The Wesleyan Argus was founded in 1868 and is the country’s oldest twice-weekly printed college newspaper. Its editorial is under the direction of undergraduate students at the liberal arts institution in Middletown, Connecticut, and the university does not control its content and is not responsible for any opinions expressed in the student newspaper.
Earlier this month, the paper published an opinion piece entitled “Why Black Lives Matter Isn’t What You Think.” In the piece, a staff writer concludes: “At some point Black Lives Matter is going to be confronted with an uncomfortable question, if they haven’t already begun asking it: Is this all worth it? Is it worth another riot that destroys a downtown district? Another death, another massacre? At what point will Black Lives Matter go back to the drawing table and rethink how they are approaching the problem?”
The piece prompted protests on campus. A petition was circulated calling for the student government to end funding of the newspaper and for staff members to undergo diversity training. But Wesleyan President Michael Roth issued a statement defending free speech which said in part, “Debates can raise intense emotions but that doesn’t mean that we should demand ideological conformity because people are made uncomfortable. As members of a university community, we always have the right to respond with our own opinions, but there is no right not to be offended. Censorship diminishes true diversity or thinking; vigorous debate enlivens and instructs.”

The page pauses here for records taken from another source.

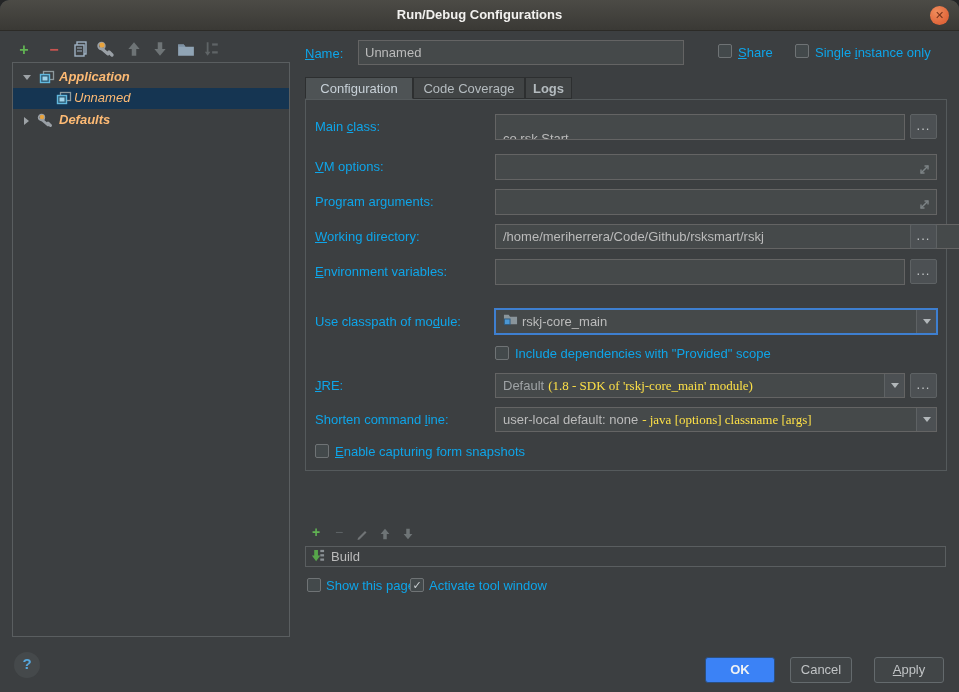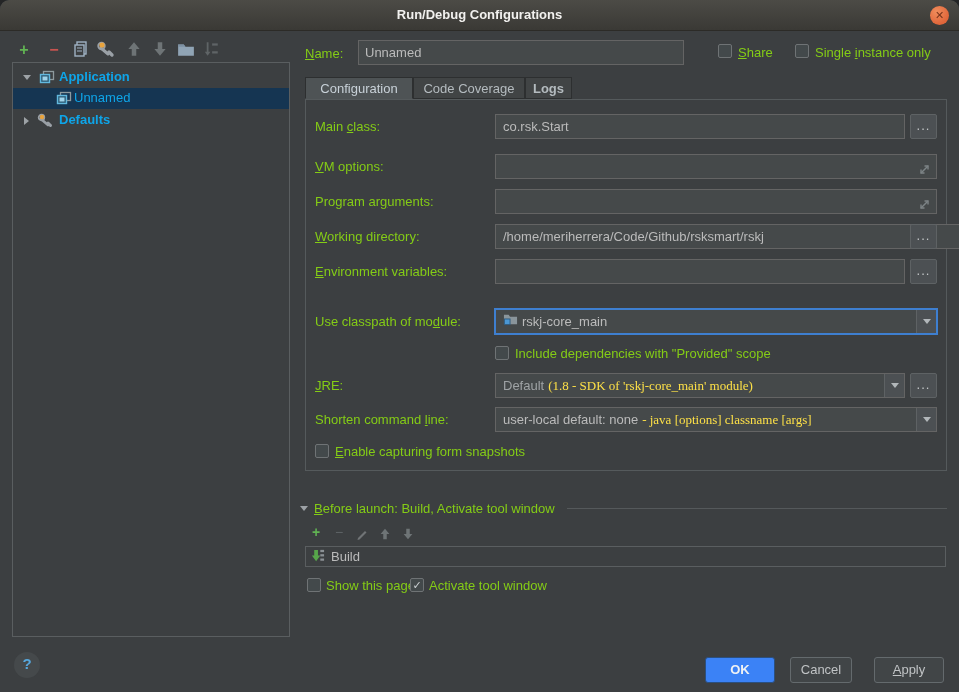--- a/index.html
+++ b/index.html
@@ -22,7 +22,7 @@
   .tri-down{width:0;height:0;border-left:4px solid transparent;border-right:4px solid transparent;border-top:5px solid #9da2a6;}
   .tri-right{width:0;height:0;border-top:4px solid transparent;border-bottom:4px solid transparent;border-left:5px solid #9da2a6;}
   
-  .label{color:#84cc16;}
+  .label{color:#0ea5e9;}
   .m{text-decoration:underline;}
   .text-input{background:#45494a;border:1px solid #646464;color:#bbbbbb;font-size:13px;font-family:inherit;padding:0 6px;outline:none;}
   .cb{width:14px;height:14px;background:#43494b;border:1px solid #6f7375;border-radius:2px;text-align:center;line-height:13px;font-size:11px;color:#cdd2d5;}

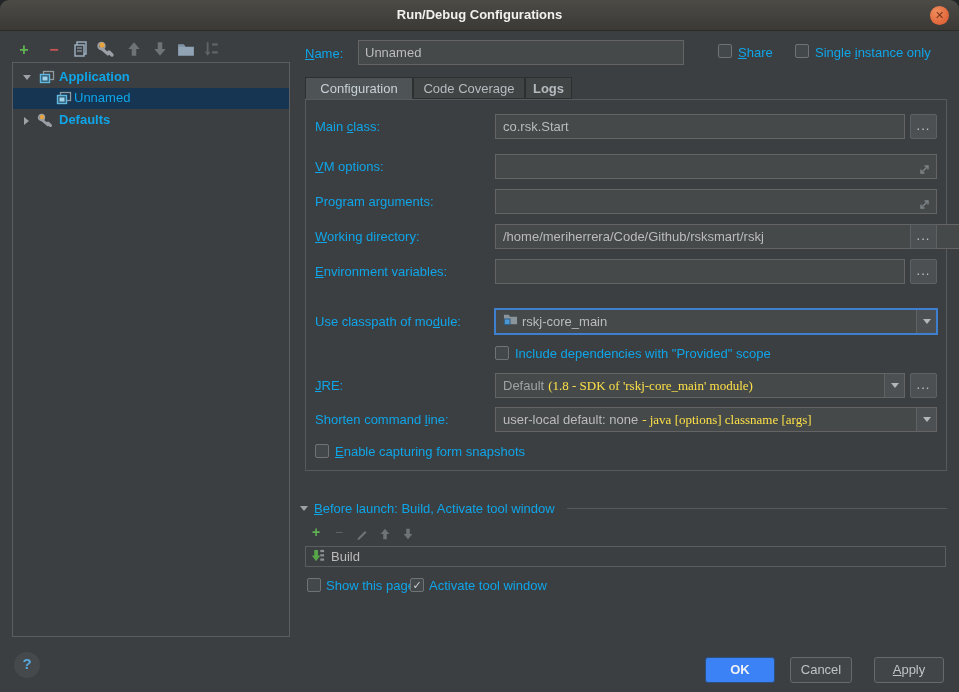--- a/index.html
+++ b/index.html
@@ -17,7 +17,7 @@
   .tree-panel{left:12px;top:62px;width:278px;height:575px;border:1px solid #5a5e60;background:#3c3f41;}
   .tree-row{position:absolute;left:0;width:100%;height:21px;}
   .tree-row.selected{background:#153552;}
-  .tree-label{position:absolute;top:2px;color:#0ea5e9;}
+  .tree-label{position:absolute;top:2px;color:#fdba74;font-style:italic;}
   .bold{font-weight:bold;}
   .tri-down{width:0;height:0;border-left:4px solid transparent;border-right:4px solid transparent;border-top:5px solid #9da2a6;}
   .tri-right{width:0;height:0;border-top:4px solid transparent;border-bottom:4px solid transparent;border-left:5px solid #9da2a6;}

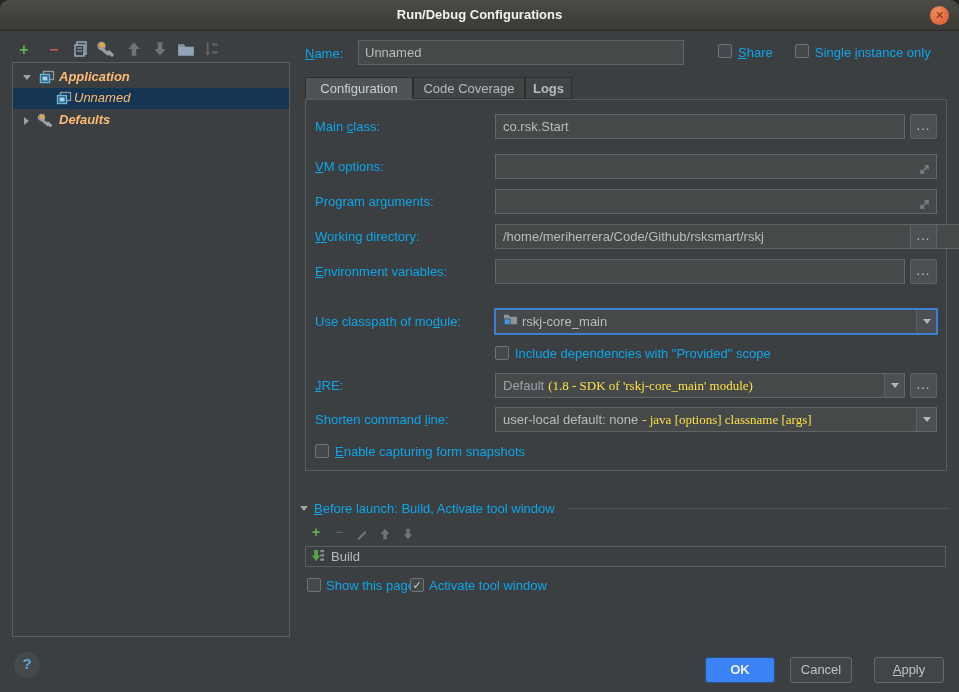--- a/index.html
+++ b/index.html
@@ -31,7 +31,7 @@
   .tab.active{background:#4e5355;color:#c8d1d8;border-bottom:1px solid #4e5355;}
   
   .form-panel{left:305px;top:99px;width:642px;height:372px;border:1px solid #555a5c;background:#3c3f41;}
-  .field{background:#45494a;border:1px solid #646464;height:25px;color:#bbbbbb;line-height:23px;padding:0 7px;overflow:hidden;white-space:nowrap;}
+  .field{background:#45494a;border:1px solid #646464;height:25px;color:#bbbbbb;line-height:23px;padding:12px 7px;overflow:hidden;white-space:nowrap;}
   .combo{display:flex;padding:0;}
   .combo-text{flex:1;padding:0 7px;overflow:hidden;white-space:nowrap;display:flex;align-items:center;gap:4px;}
   .combo-arrow{width:19px;border-left:1px solid #5e6264;background:#4c5053;display:flex;align-items:center;justify-content:center;}

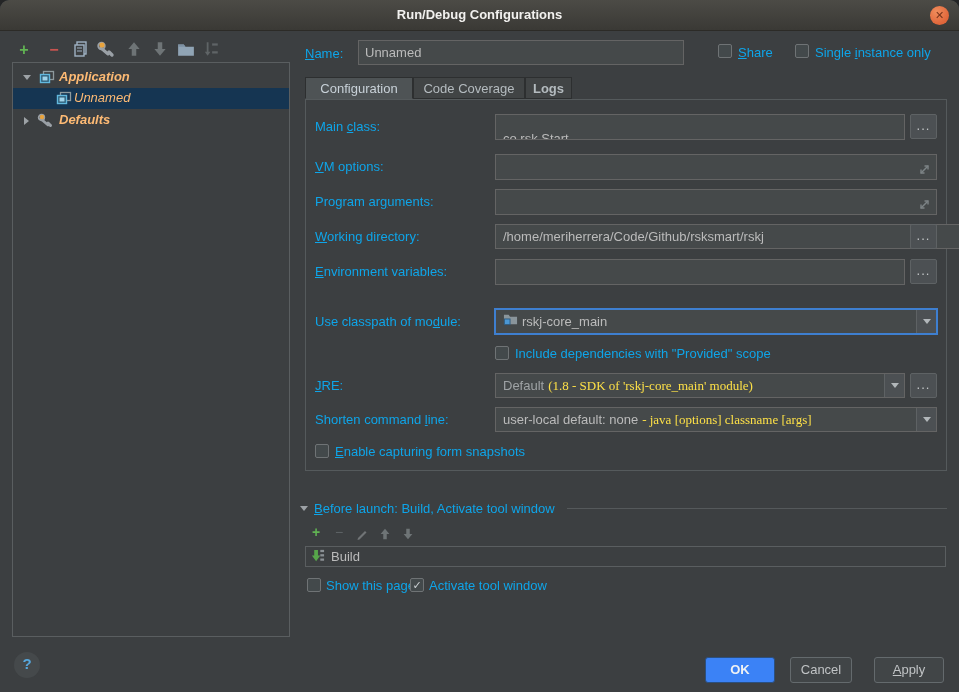--- a/index.html
+++ b/index.html
@@ -237,11 +237,6 @@
   <div class="abs cb" style="left:315px;top:444px;"></div>
   <div class="abs label" style="left:335px;top:444px;"><span class="m">E</span><span>nable capturing form snapshots</span></div>
 
-  <div class="abs bl-header" style="left:300px;top:501px;width:647px;">
-    <div class="tri-down"></div>
-    <span class="label"><span class="m">B</span><span>efore launch: Build, Activate tool window</span></span>
-    <div class="bl-line"></div>
-  </div>
 
   <div class="abs small-ic glyph-add" style="left:308px;top:525px;">+</div>
   <div class="abs small-ic dis" style="left:331px;top:525px;">−</div>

The newspaper rallied around the free speech issue while its leaders admitted that they needed to do a better job including the opinions and perspectives of minority groups on campus. The co-editors of the student newspaper wrote a piece three days after the original article was published saying “we want to affirm that as community members, we stand in solidarity with the Black Lives Matter movement. As we grapple with the knowledge that we have caused our community deep pain, we reflect upon and reconsider the way our publication functions. The system under which The Argus operates is inherently flawed; we’ve made it our mission to examine these flaws closely and do our best to rectify them.”